● **ACTIVITY**:
Give the records again in full, exactly as they appear, but without the pictures.

+ + + + +

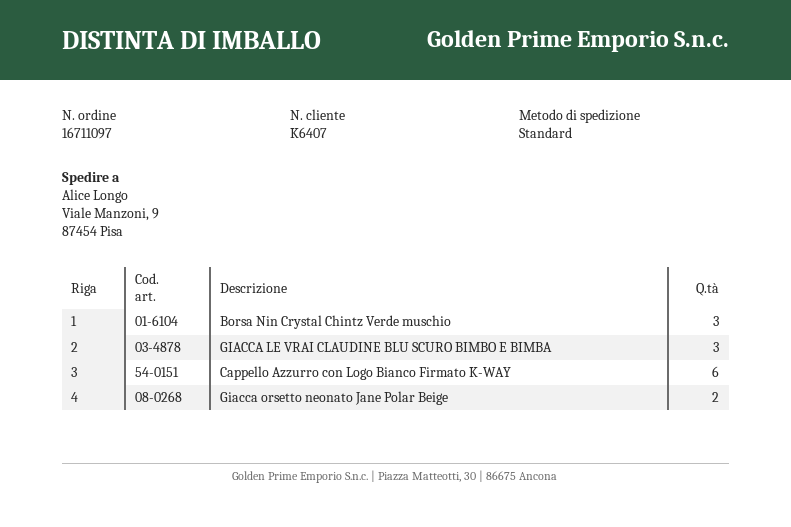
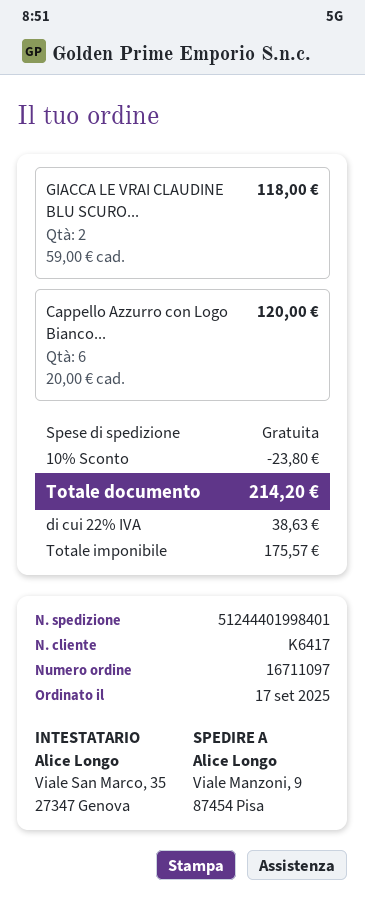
customer number: K6407 -> K6417
Borsa Nin Crystal Chintz Verde muschio: 3 -> none
GIACCA LE VRAI CLAUDINE BLU SCURO BIMBO E BIMBA: 3 -> 2
Giacca orsetto neonato Jane Polar Beige: 2 -> none

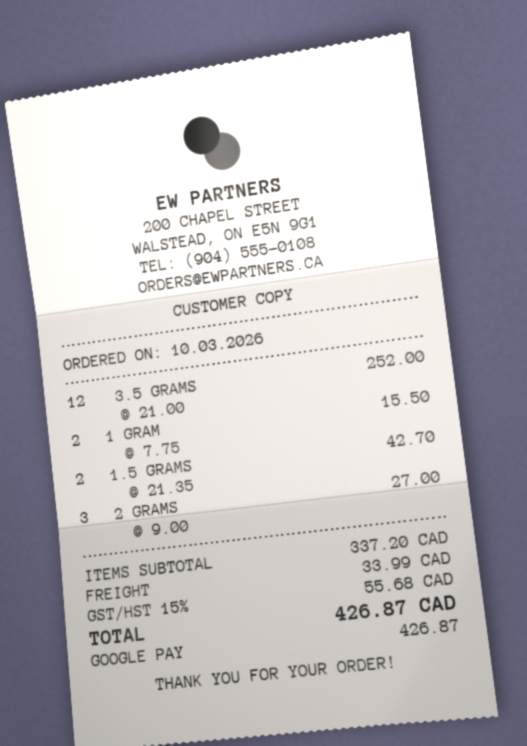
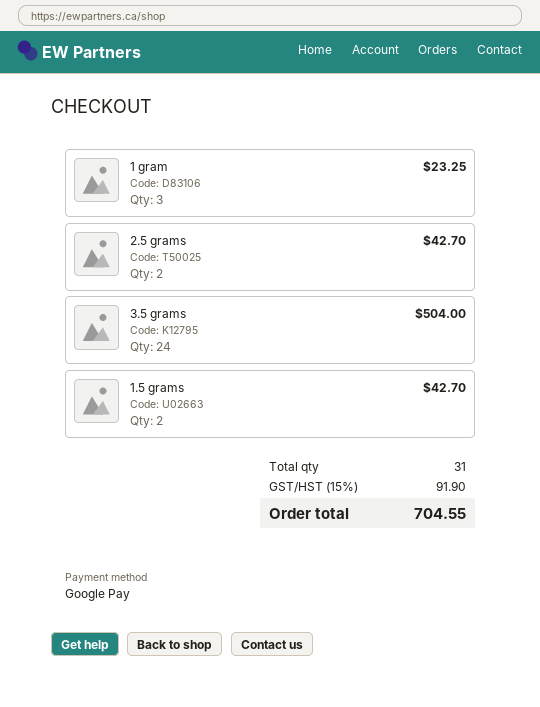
3.5 GRAMS: 12 for 252.00 -> 24 for 504.00
1 GRAM: 2 for 15.50 -> 3 for 23.25
2 GRAMS: 3 for 27.00 -> none
2.5 grams: none -> 2 for 42.70
shipping: 33.99 -> none
tax: 15% = 55.68 -> 15% = 91.90
total: 426.87 -> 704.55

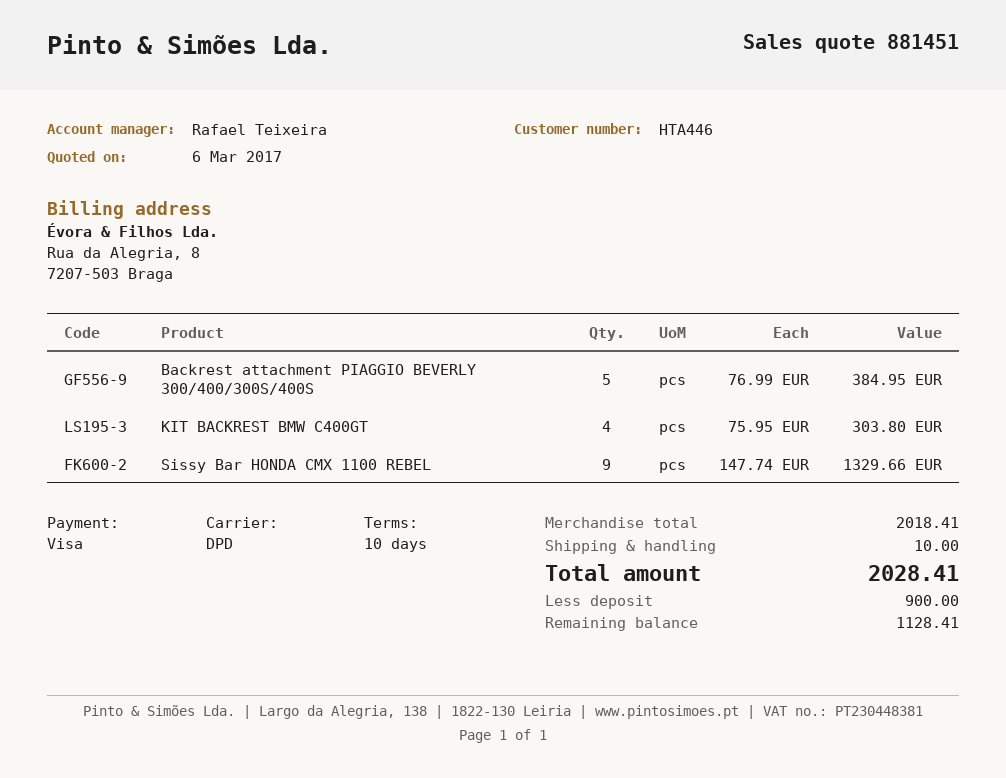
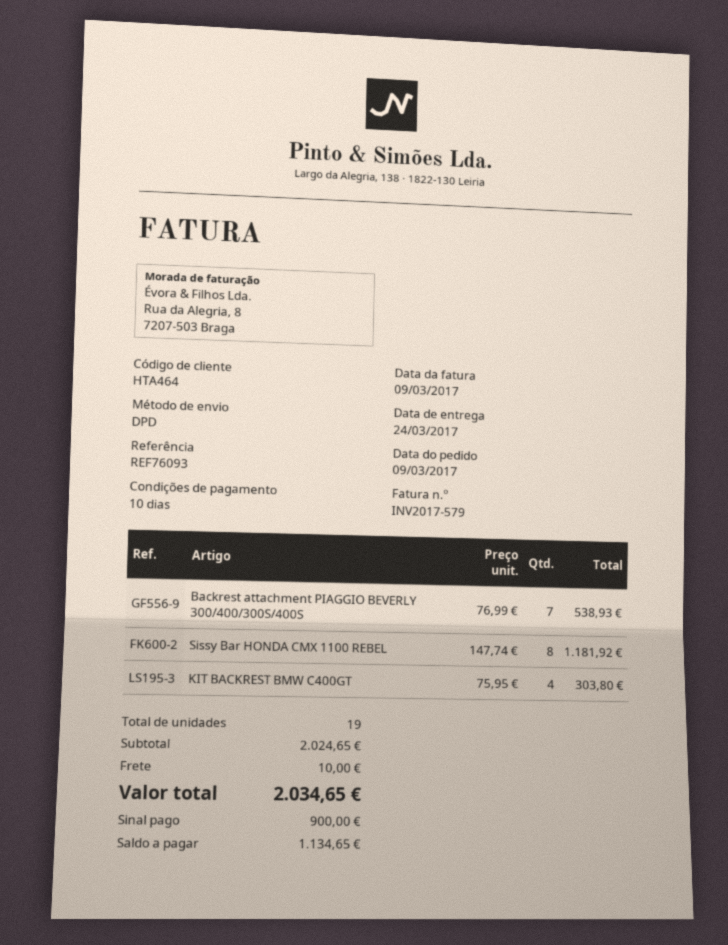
customer number: HTA446 -> HTA464
Backrest attachment PIAGGIO BEVERLY 300/400/300S/400S: 5 x 76.99 = 384.95 -> 7 x 76.99 = 538.93
Sissy Bar HONDA CMX 1100 REBEL: 9 x 147.74 = 1329.66 -> 8 x 147.74 = 1181.92
subtotal: 2018.41 -> 2024.65
total: 2028.41 -> 2034.65
balance: 1128.41 -> 1134.65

+ + + + +

● **REPLY TO THE EXERCISE**:
customer number: K6407 -> K6417
Borsa Nin Crystal Chintz Verde muschio: 3 -> none
GIACCA LE VRAI CLAUDINE BLU SCURO BIMBO E BIMBA: 3 -> 2
Giacca orsetto neonato Jane Polar Beige: 2 -> none

3.5 GRAMS: 12 for 252.00 -> 24 for 504.00
1 GRAM: 2 for 15.50 -> 3 for 23.25
2 GRAMS: 3 for 27.00 -> none
2.5 grams: none -> 2 for 42.70
shipping: 33.99 -> none
tax: 15% = 55.68 -> 15% = 91.90
total: 426.87 -> 704.55

customer number: HTA446 -> HTA464
Backrest attachment PIAGGIO BEVERLY 300/400/300S/400S: 5 x 76.99 = 384.95 -> 7 x 76.99 = 538.93
Sissy Bar HONDA CMX 1100 REBEL: 9 x 147.74 = 1329.66 -> 8 x 147.74 = 1181.92
subtotal: 2018.41 -> 2024.65
total: 2028.41 -> 2034.65
balance: 1128.41 -> 1134.65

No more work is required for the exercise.